On 04/13/2014 11:39 PM, Heikki Linnakangas wrote:
However, I just noticed that there's a race condition between PREPARE
TRANSACTION and COMMIT/ROLLBACK PREPARED. PostPrepare_Locks runs after
the prepared transaction is already marked as fully prepared. That means
that by the time we get to PostPrepare_Locks, another backend might
already have finished and removed the prepared transaction. That leads
to a PANIC (put a breakpoint just before PostPrepare_Locks):
postgres=# commit prepared 'foo';
PANIC: failed to re-find shared proclock object
PANIC: failed to re-find shared proclock object
The connection to the server was lost. Attempting reset: Failed.

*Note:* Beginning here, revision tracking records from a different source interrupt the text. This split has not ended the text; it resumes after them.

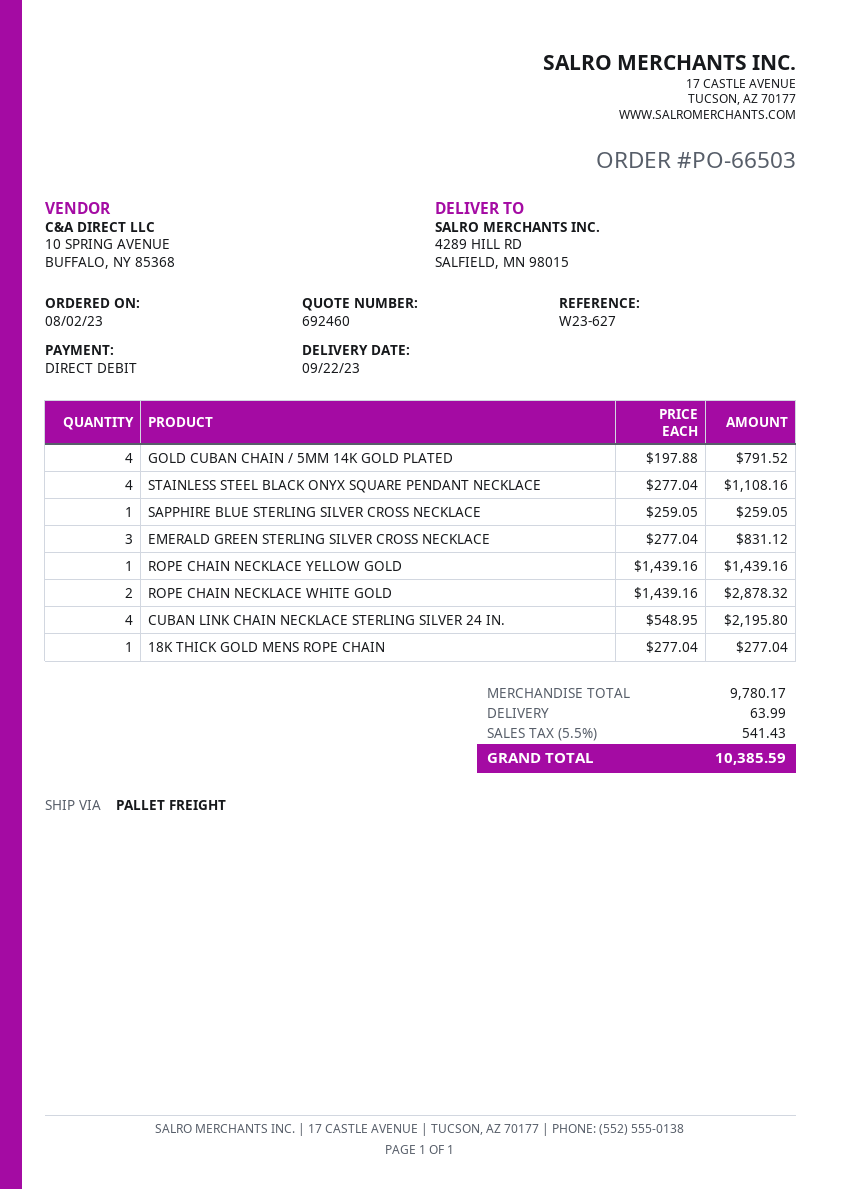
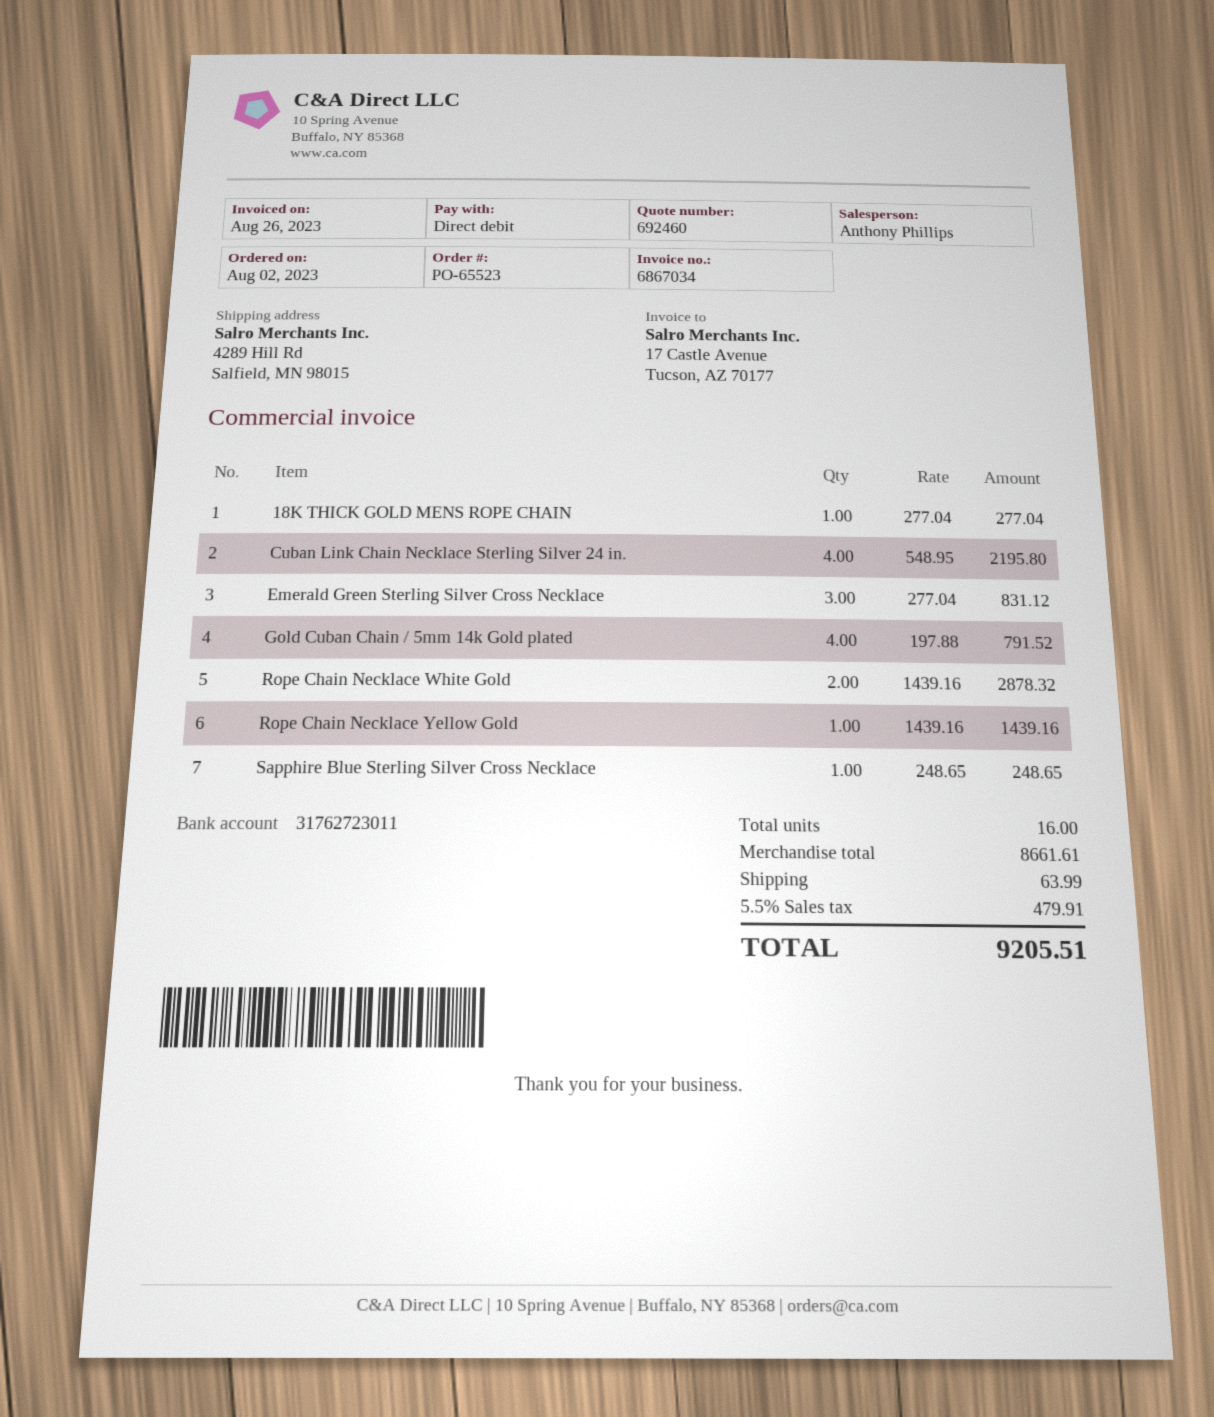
order number: PO-66503 -> PO-65523
STAINLESS STEEL BLACK ONYX SQUARE PENDANT NECKLACE: 4 x 277.04 = 1108.16 -> none
SAPPHIRE BLUE STERLING SILVER CROSS NECKLACE: 1 x 259.05 = 259.05 -> 1 x 248.65 = 248.65
subtotal: 9780.17 -> 8661.61
tax: 5.5% = 541.43 -> 5.5% = 479.91
total: 10385.59 -> 9205.51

FinishPrepareTransaction reads the list of locks from the two-phase
state file, but PANICs when it doesn't find the corresponding locks in
the lock manager (because PostPrepare_Locks hasn't transfered them to
the dummy PGPROC yet).
I think we'll need to transfer of the locks earlier, before the
transaction is marked as fully prepared. I'll take a closer look at this
tomorrow.
Here's a patch to do that. It's very straightforward, I just moved the
calls to transfer locks earlier, before ProcArrayClearTransaction.
PostPrepare_MultiXact had a similar race - it also transfer state from
the old PGPROC entry to the new, and needs to be done before allowing
another backend to remove the new PGPROC entry. I changed the names of
the functions to distinguish them from the other PostPrepare_* functions
that now happen at a different time.
The patch is simple, but it's a bit scary to change the order of things
like this. Looking at all the calls that now happen after transferring
the locks, I believe this is OK. The change also applies to the
callbacks called by the RegisterXactCallback mechanism, which means that
in theory there might be a 3rd party extension out there that's
affected. All the callbacks in contrib and plpgsql are OK, and it's
questionable to do anything complicated that would depend on
heavy-weight locks to be held in those callbacks, so I think this is OK.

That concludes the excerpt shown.